Barda war einst die Hauptstadt des Königreichs Albanien und später ein bedeutendes islamisches Zentrum in der Provinz Arran. Die Stadt erlebte Blütezeiten, erlitt aber auch Verwüstungen durch Rus-Angriffe im 10. Jahrhundert und durch Erdbeben sowie Mongolen-Invasionen in späteren Epochen.

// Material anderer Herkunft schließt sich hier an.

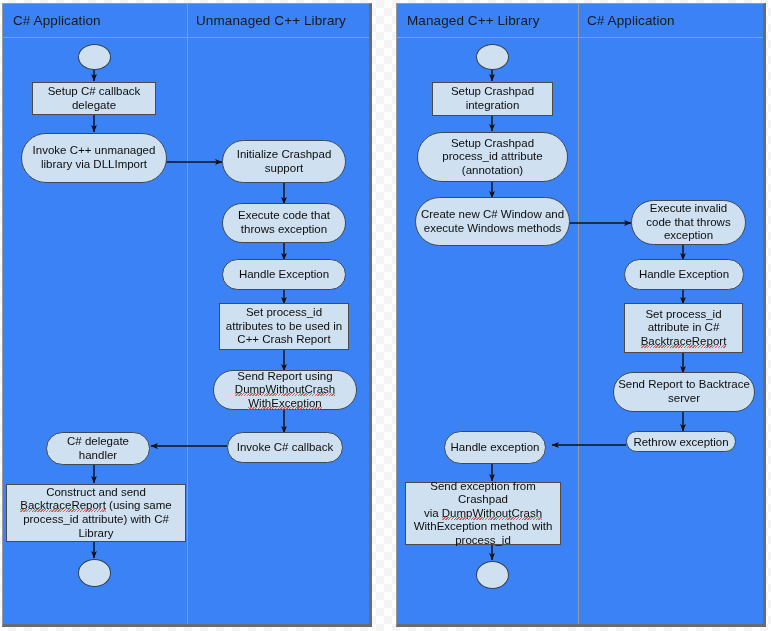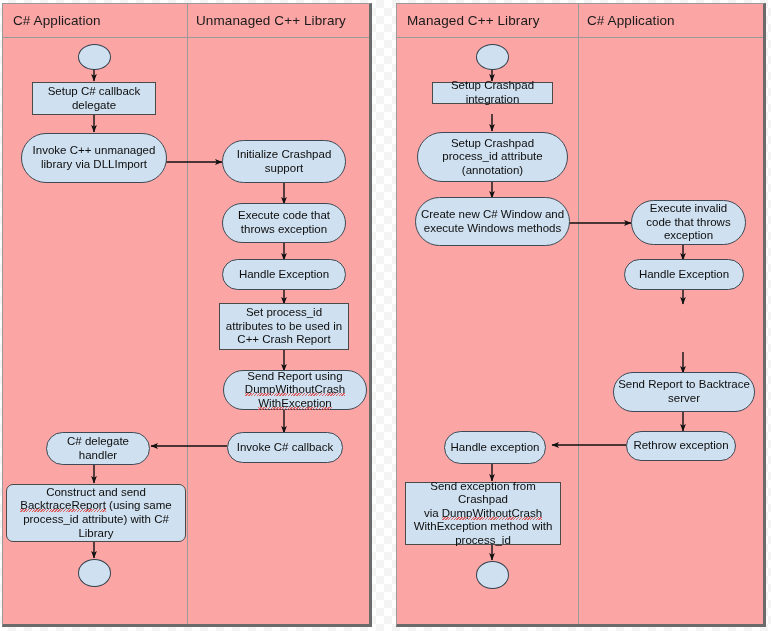--- a/index.html
+++ b/index.html
@@ -23,21 +23,21 @@
     background-color: #ffffff;
     background-image:
       linear-gradient(45deg, #f4f4f4 25%, transparent 25%, transparent 75%, #f4f4f4 75%),
       linear-gradient(45deg, #f4f4f4 25%, transparent 25%, transparent 75%, #f4f4f4 75%);
     background-size: 16px 16px;
     background-position: 0 0, 8px 8px;
   }
 
   .panel {
     position: absolute;
-    background: #fca5a5;
+    background: #3b82f6;
     border: 1px solid #9a9a9a;
     border-bottom: 3px solid #6b6b6b;
     border-right: 3px solid #6b6b6b;
     box-sizing: border-box;
   }
 
   .lane-divider {
     position: absolute;
     top: 0; bottom: 0;
     width: 1px;
@@ -151,33 +151,33 @@
   </div>
 
   <div class="node pill" style="left:219px; top:255px; width:124px; height:31px;">
     <span class="txt">Handle Exception</span>
   </div>
 
   <div class="node rect" style="left:216px; top:299px; width:130px; height:47px;">
     <span class="txt">Set process_id attributes to be used in C++ Crash Report</span>
   </div>
 
-  <div class="node pill" style="left:220px; top:366px; width:144px; height:40px;">
+  <div class="node pill" style="left:210px; top:366px; width:144px; height:40px;">
     <span class="txt">Send Report using<br><span class="sp">DumpWithoutCrash</span><br><span class="sp">WithException</span></span>
   </div>
 
   <div class="node pill" style="left:224px; top:428px; width:116px; height:31px;">
     <span class="txt">Invoke C# callback</span>
   </div>
 
   <div class="node pill" style="left:43px; top:428px; width:104px; height:33px;">
     <span class="txt">C# delegate handler</span>
   </div>
 
-  <div class="node rect" style="left:3px; top:480px; width:180px; height:58px;border-radius:7px;">
+  <div class="node rect" style="left:3px; top:480px; width:180px; height:58px;">
     <span class="txt">Construct and send<br><span class="sp">BacktraceReport</span> (using same<br>process_id attribute) with C#<br>Library</span>
   </div>
 
   <div class="node circle" style="left:75px; top:555px; width:33px; height:28px;">
     <span class="txt"></span>
   </div>
 </div>
 
 <div class="panel" style="left:396px; top:3px; width:370px; height:624px;">
 
@@ -205,46 +205,49 @@
       <path d="M229,441 L155,441"></path>
       <path d="M95,460 L95,477"></path>
       <path d="M95,541 L95,556"></path>
     </g>
   </svg>
 
   <div class="node circle" style="left:79px; top:40px; width:33px; height:26px;">
     <span class="txt"></span>
   </div>
 
-  <div class="node rect" style="left:35px; top:78px; width:121px; height:22px;">
+  <div class="node rect" style="left:35px; top:78px; width:121px; height:34px;">
     <span class="txt">Setup Crashpad integration</span>
   </div>
 
   <div class="node pill" style="left:20px; top:128px; width:151px; height:50px;align-items:center;">
     <span class="txt">Setup Crashpad process_id attribute (annotation)</span>
   </div>
 
   <div class="node pill" style="left:18px; top:193px; width:155px; height:49px;">
     <span class="txt">Create new C# Window and execute Windows methods</span>
   </div>
 
   <div class="node pill" style="left:234px; top:196px; width:115px; height:45px;">
     <span class="txt">Execute invalid code that throws exception</span>
   </div>
 
   <div class="node pill" style="left:227px; top:255px; width:120px; height:31px;">
     <span class="txt">Handle Exception</span>
   </div>
 
+  <div class="node rect" style="left:227px; top:299px; width:119px; height:50px;">
+    <span class="txt">Set process_id<br>attribute in C#<br><span class="sp">BacktraceReport</span></span>
+  </div>
 
   <div class="node pill" style="left:216px; top:368px; width:142px; height:40px;">
     <span class="txt">Send Report to Backtrace server</span>
   </div>
 
-  <div class="node pill" style="left:229px; top:427px; width:110px; height:30px;">
+  <div class="node pill" style="left:229px; top:427px; width:110px; height:21px;align-items:flex-end;">
     <span class="txt">Rethrow exception</span>
   </div>
 
   <div class="node pill" style="left:47px; top:427px; width:102px; height:33px;">
     <span class="txt">Handle exception</span>
   </div>
 
   <div class="node rect" style="left:8px; top:478px; width:156px; height:63px;">
     <span class="txt">Send exception from Crashpad<br>via <span class="sp">DumpWithoutCrash</span><br>WithException method with<br>process_id</span>
   </div>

Barda trägt noch heute Spuren seiner Zeit als Hauptstadt von Albanien und später als islamisches Zentrum. Die Stadt wird von Einheimischen bewohnt, die traditionelle Landwirtschaft praktizieren und ein einfaches, bodenständiges Leben führen.
Die Stadt befindet sich in der Nähe einer Waffenstillstandslinie, die nach 1994 vereinbart wurde, einige Kilometer westlich der Stadt. Besucher sollten die örtliche Lage beachten und lokale Bedingungen vor der Reise überprüfen.
In mittelalterlichen Zeiten war Barda unter dem Namen Partav bekannt und besaß einen Basar, der nur sonntags geöffnet war und unter mehreren Namen bekannt war. Diese saisonale Handelspraxis spiegelte die Bedeutung der Stadt als Handelsplatz wider.